Despite enjoying more than 26 years in human resources, personnel veteran Mike Guyton recently took time to evaluate and make some changes to improve opportunities for career advancement.
“After years of my career being on the upswing, it started to plateau,” admits Guyton, director of human resources with Bethesda, Maryland-based Coventry Health Care Inc.
It was during this period in early 2007 that he picked up Marshall Goldsmith’s career handbook, What Got You Here Won’t Get You There: How Successful People Become Even More Successful (Hyperion; $24.95), a management guide that distills much of Goldsmith’s behavioral studies and pinpoints the top 20 bad habits that tend to impede accomplished professionals. Goldsmith, an executive coach, identifies sabotaging interpersonal actions.
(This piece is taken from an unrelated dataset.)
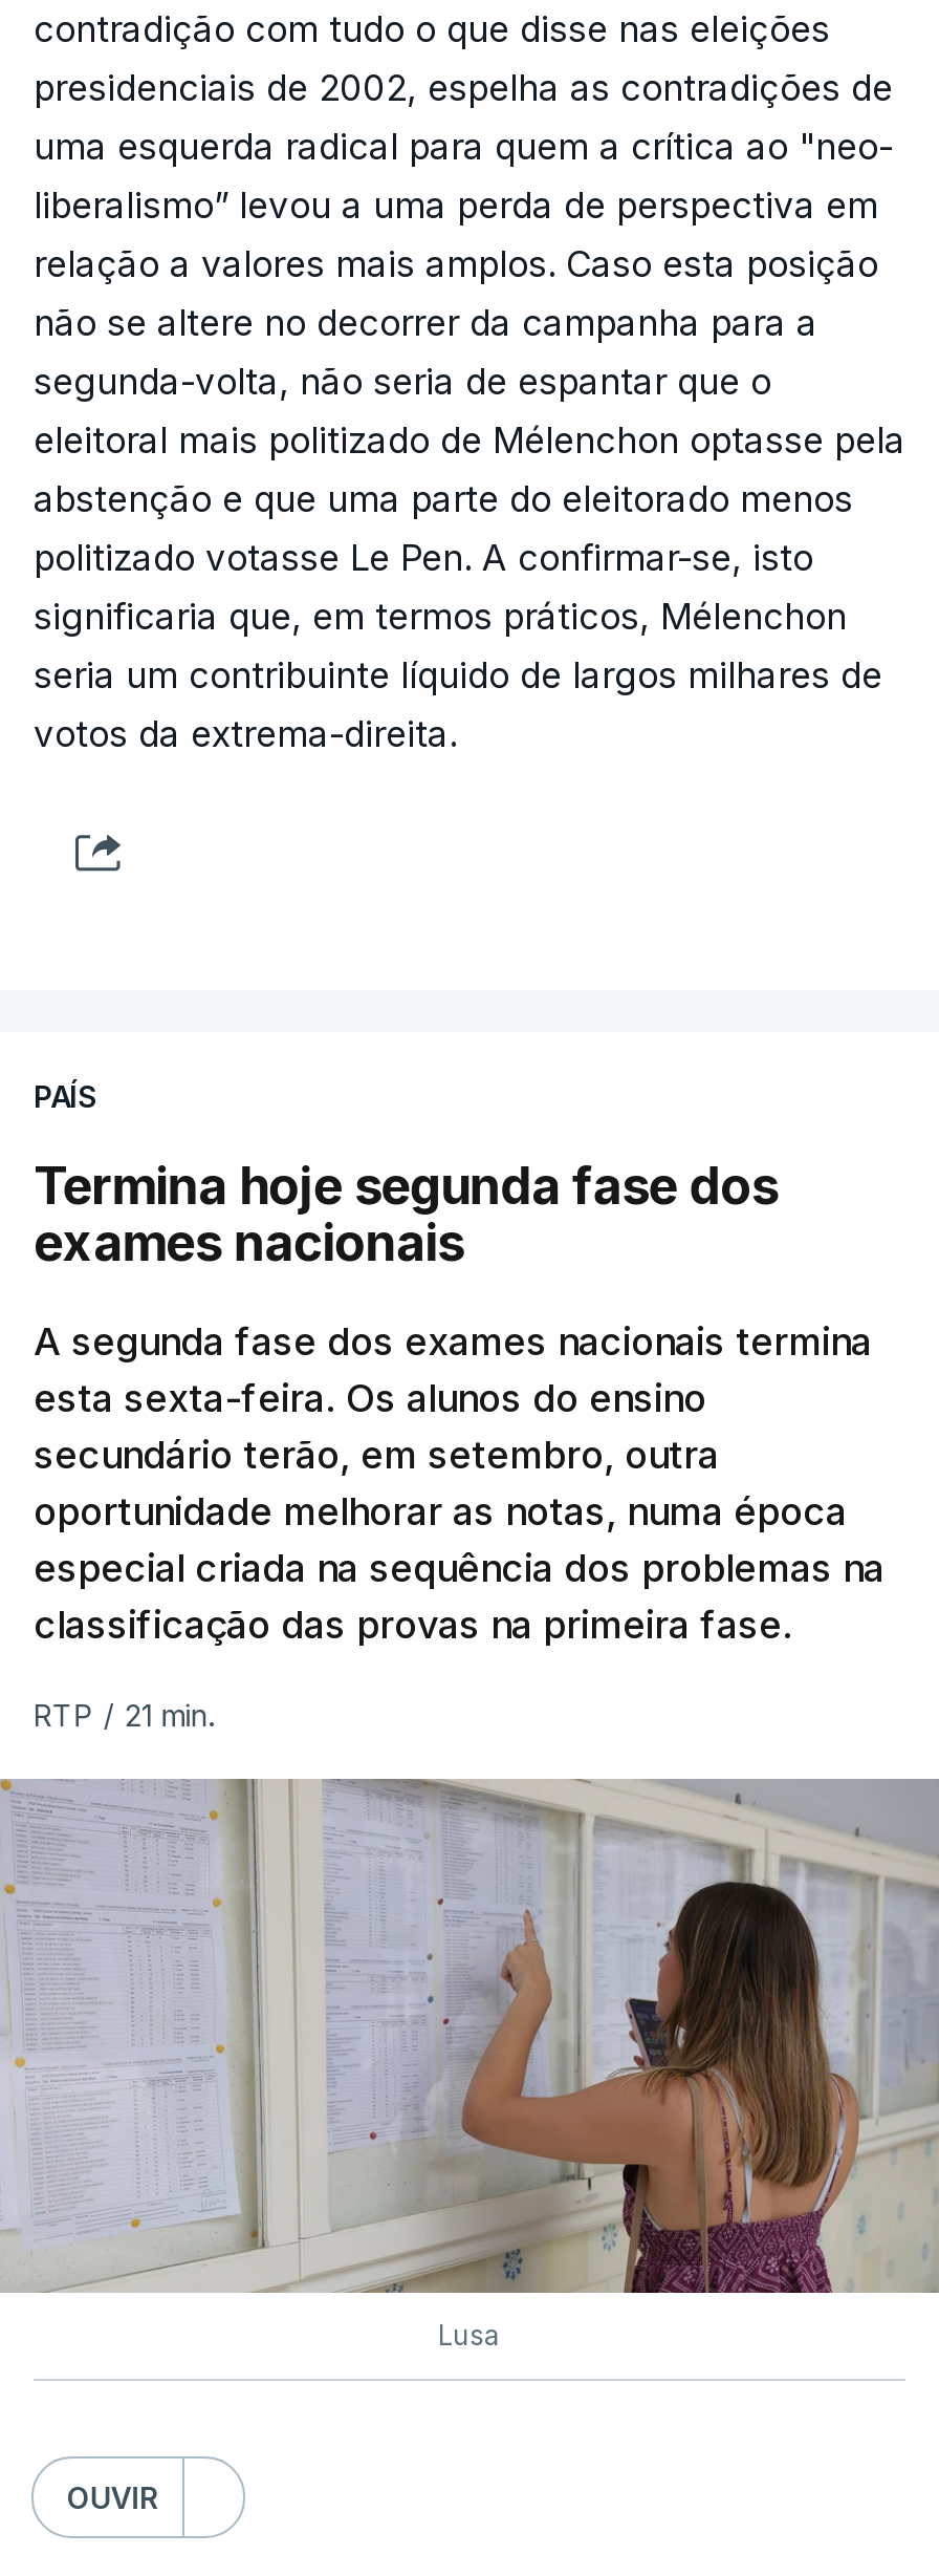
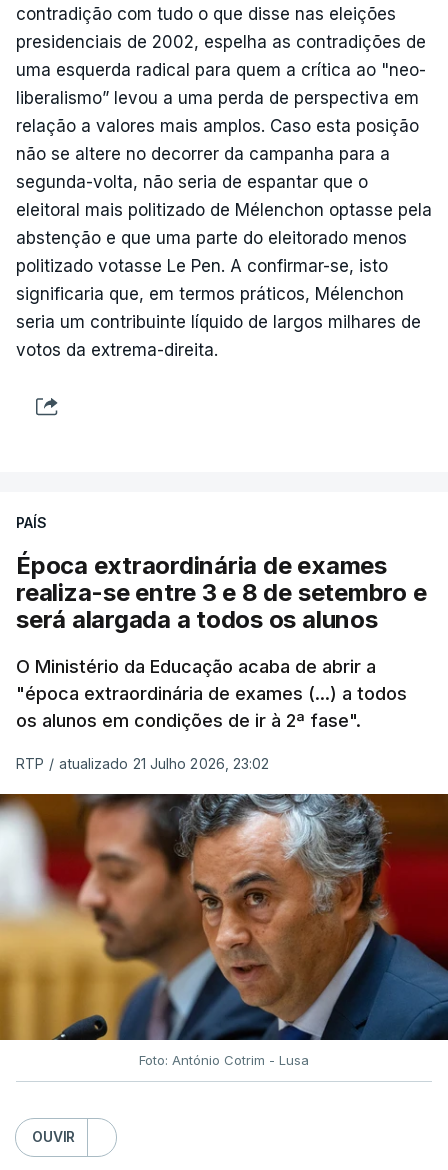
[34,1156,778,1273] Termina hoje segunda fase dos | exames nacionais -> [16,551,426,634] Época extraordinária de exames | realiza-se entre 3 e 8 de setembro e | será alargada a todos os alunos
[34,1319,885,1647] A segunda fase dos exames nacionais termina | esta sexta-feira. Os alunos do ensino | secundário terão, em setembro, outra | oportunidade melhorar as notas, numa época | especial criada na sequência dos problemas na | classificação das provas na primeira fase. -> [16,656,407,731] O Ministério da Educação acaba de abrir a | "época extraordinária de exames (...) a todos | os alunos em condições de ir à 2ª fase".
[34,1697,214,1733] RTP / 21 min. -> [16,755,270,772] RTP / atualizado 21 Julho 2026, 23:02
[6,1777,933,2352] [image] | Lusa -> [3,793,445,1068] [image] | Foto: António Cotrim - Lusa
The higher one moves up the corporate ladder, the more their setbacks will be behavioral rather than technical, writes Goldsmith. Yet, he assures readers that these personal challenges are easy for anyone to overcome.
Guyton is proof-positive. Since reading the book, he has analyzed his professional weaknesses and addressed the following bad habits to champion greater career success:
Habit #2: Adding too much value.
Having to always add to a discussion under the guise of making an idea better is often counterproductive.
While the listener may have improved the content by 5%, he or she has reduced the speaker’s involvement by 50%. This habit of offering well-intentioned feedback can diminish the speaker’s confidence, stifle professional development, and steal ownership of the idea or project.
Goldsmith suggests that leaders take a breath before speaking and ask themselves if the value of what they’re about to add is worth the potential losses. Consider if the offered information would prevent danger, eliminate significant waste, or promote substantial, strategic gain. If not, refrain from adding to a project unless absolutely necessary.
Habit #14: Playing favorites.
Goldsmith warns that favoritism devastates employee morale. Leaders who show preferential treatment to subordinates who think or work most like them risk creating a myopic management style and destroying the effective balance of diverse work traits and employee skill sets that make businesses competitive.
Goldsmith recommends using the following criteria to evaluate subordinates: 1) how much do they like you?, 2) what is their contribution to the company and its customers?, and 3) how much positive personal recognition do you give them? Work to value subordinates based on the merit of their unique contributions to the organization and not your ego.